I am not an attorney, and my opinion is that if a judgment mentions the recovery of lawyer fees, and if the contract the lawsuit was based on, allows for the recovery of such fees and costs, or if there is a law specially authorizing the recovery of attorney fees; then you can include those costs on a memorandum of costs.
If, however, you have a judgment that awarded lawyer fees, however the lawsuit was not based on a contract that specified the post-judgment recovery of such fees; then I think you might need to win a noticed motion to add your lawyer fees to the judgment. In the rare event that such fees are predetermined by law, a noticed motion may not be necessary. Make sure you act before your judgment is fully satisfied.

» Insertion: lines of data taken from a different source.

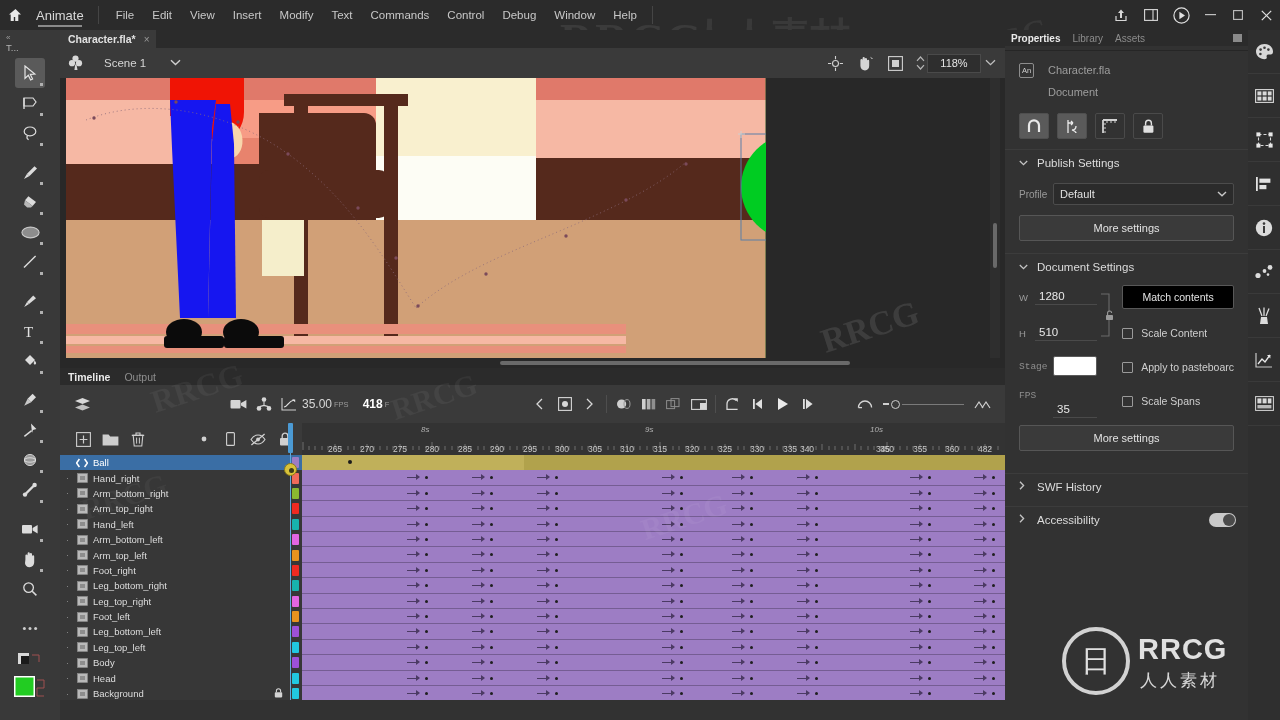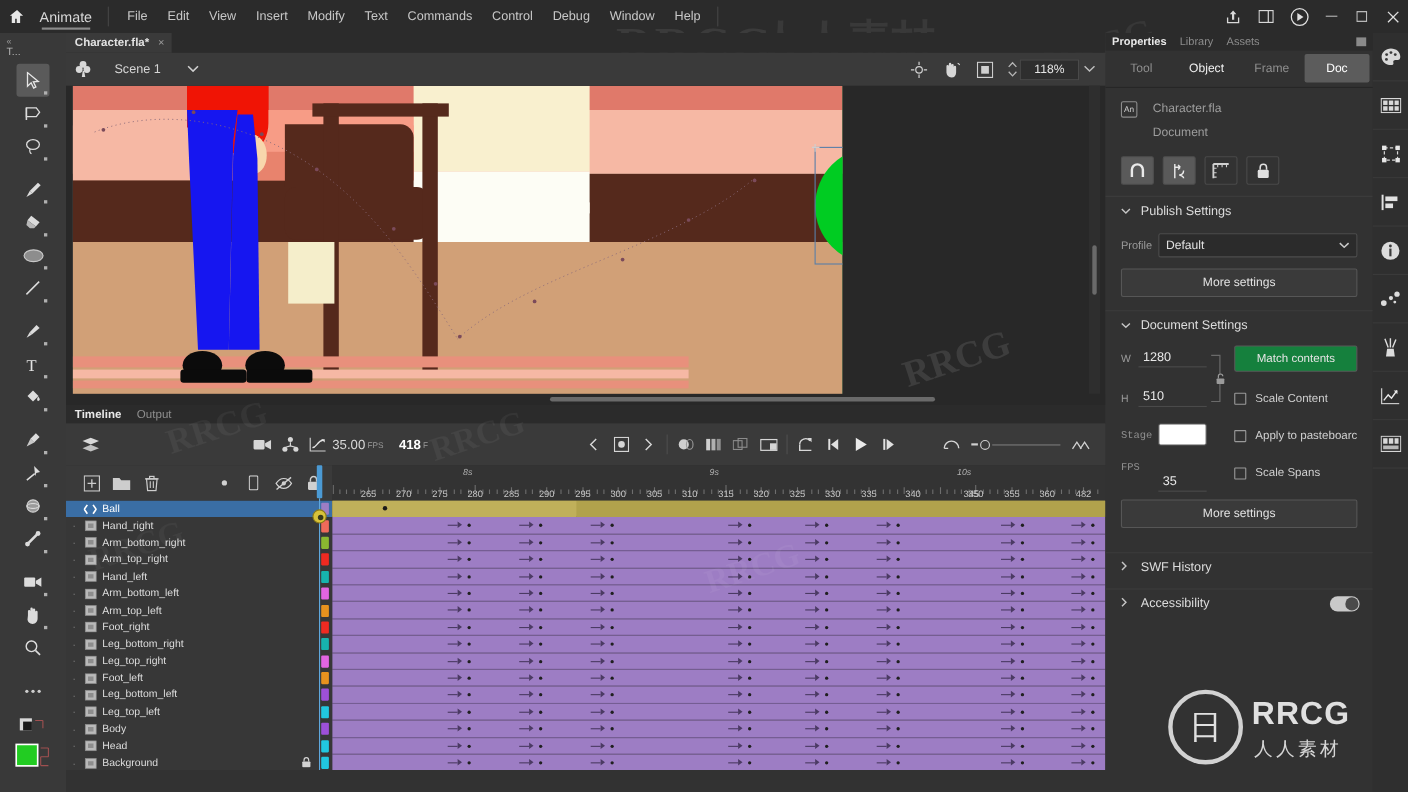"Tool" div.seg-row { html: <div> <div>Tool</div> <div>Object</div> <div>Frame</div> <div>Doc</div> </div> -> none }
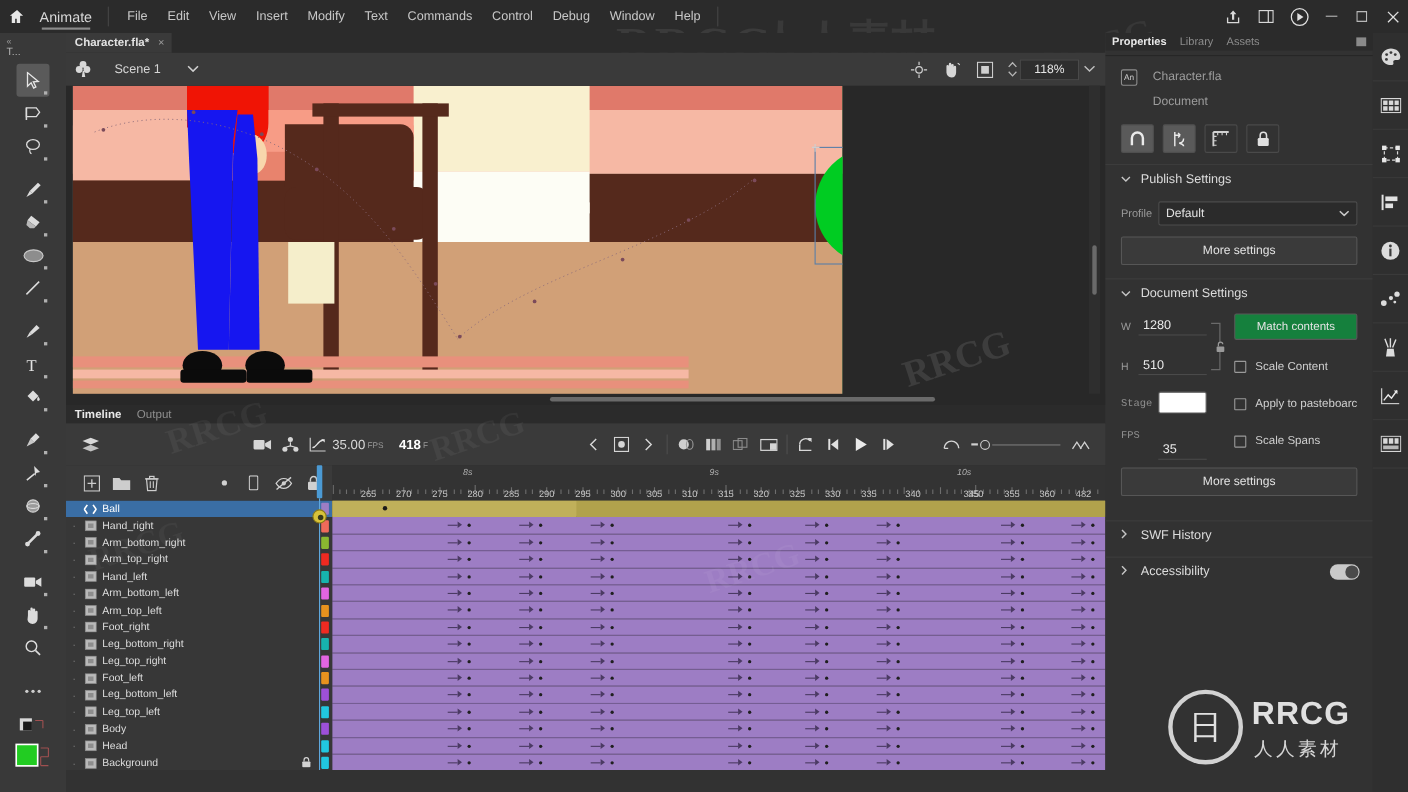"Match contents" .match-btn { background: #15803d -> #000000 }
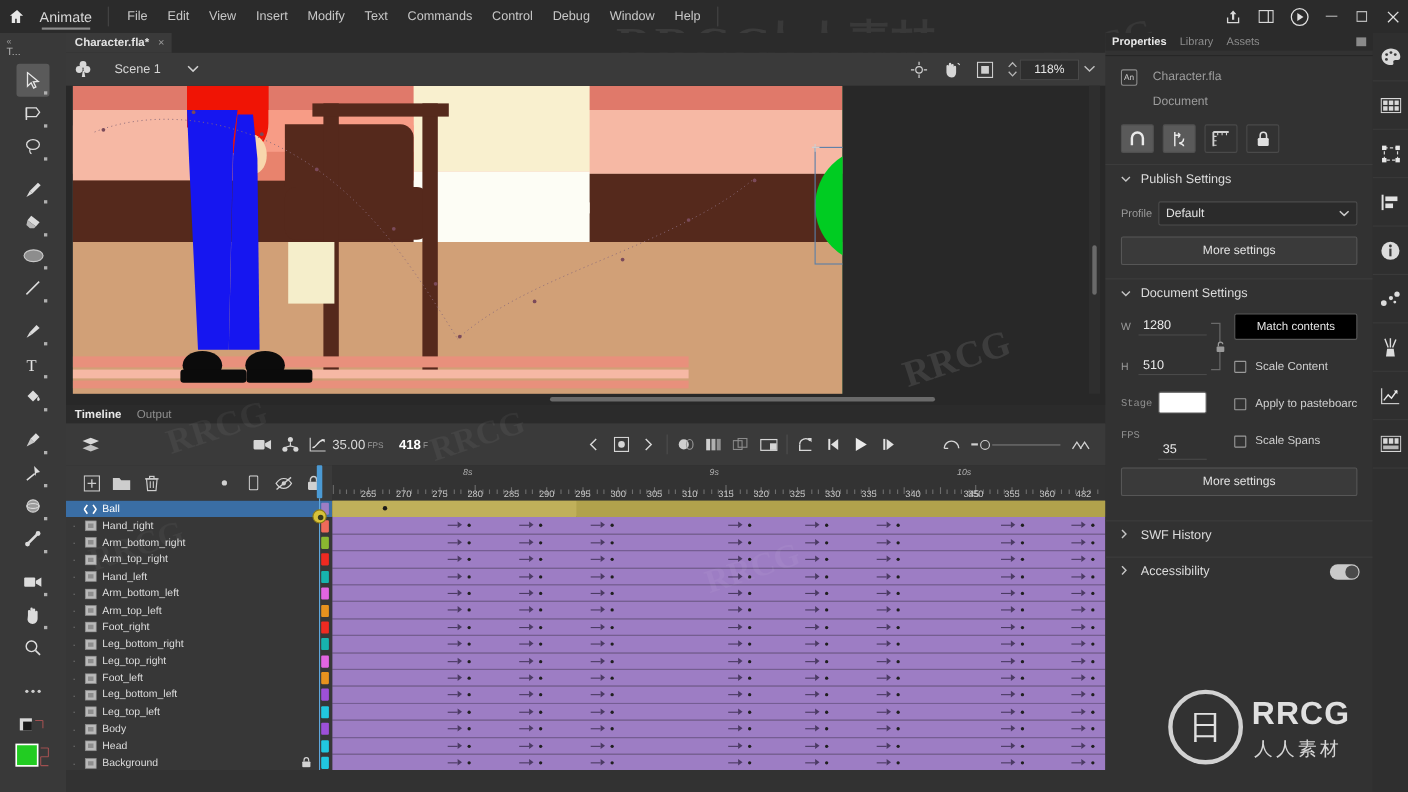"340" div.r-num { left: 528px -> 505px }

In some courts, you can only add attorney's fees, if they are added within 10 days of the judgment's entry. Otherwise the creditor must file and serve a new lawsuit case for their lawyer fees and lawsuit costs.
In California, when it comes to including post-judgment lawyer fees on a MC-12 memorandum of costs, CCP 685.070 states what costs may be included on the MC-12 form.
CCP 685.070 (a) item 6 states that lawyers's fees are permitted, if they are allowed by both CCPs 685.040 and 1033.5. If you have a judgment that awards such fees as per these two CCPs, then include your post-judgment lawyer fees on your memorandum of costs. The most relevant part of CCP 1033.5 states that such fees may be authorized by either contract or statute.
CCP 685.040 states: The judgment creditor is entitled to the reasonable and necessary costs of enforcing a judgment. Attorney's fees incurred in enforcing a judgment are not included in costs collectible under this title unless otherwise provided by law. Attorney's fees incurred in enforcing a judgment are included as costs collectible under this title if the underlying judgment includes an award of attorney's fees to the judgment creditor pursuant to subparagraph (A) of paragraph (10) of subdivision (a) of Section 1033.5.
A case within an anti-slap motion that focuses on lawyer fees is: Lucky United Properties Inv., Inc. v. Lee, (2010) 185 Cal. App. 4th 125. Another relevant case is Jaffe v. Pacelli, 165 Cal. App.4th 927 (2008).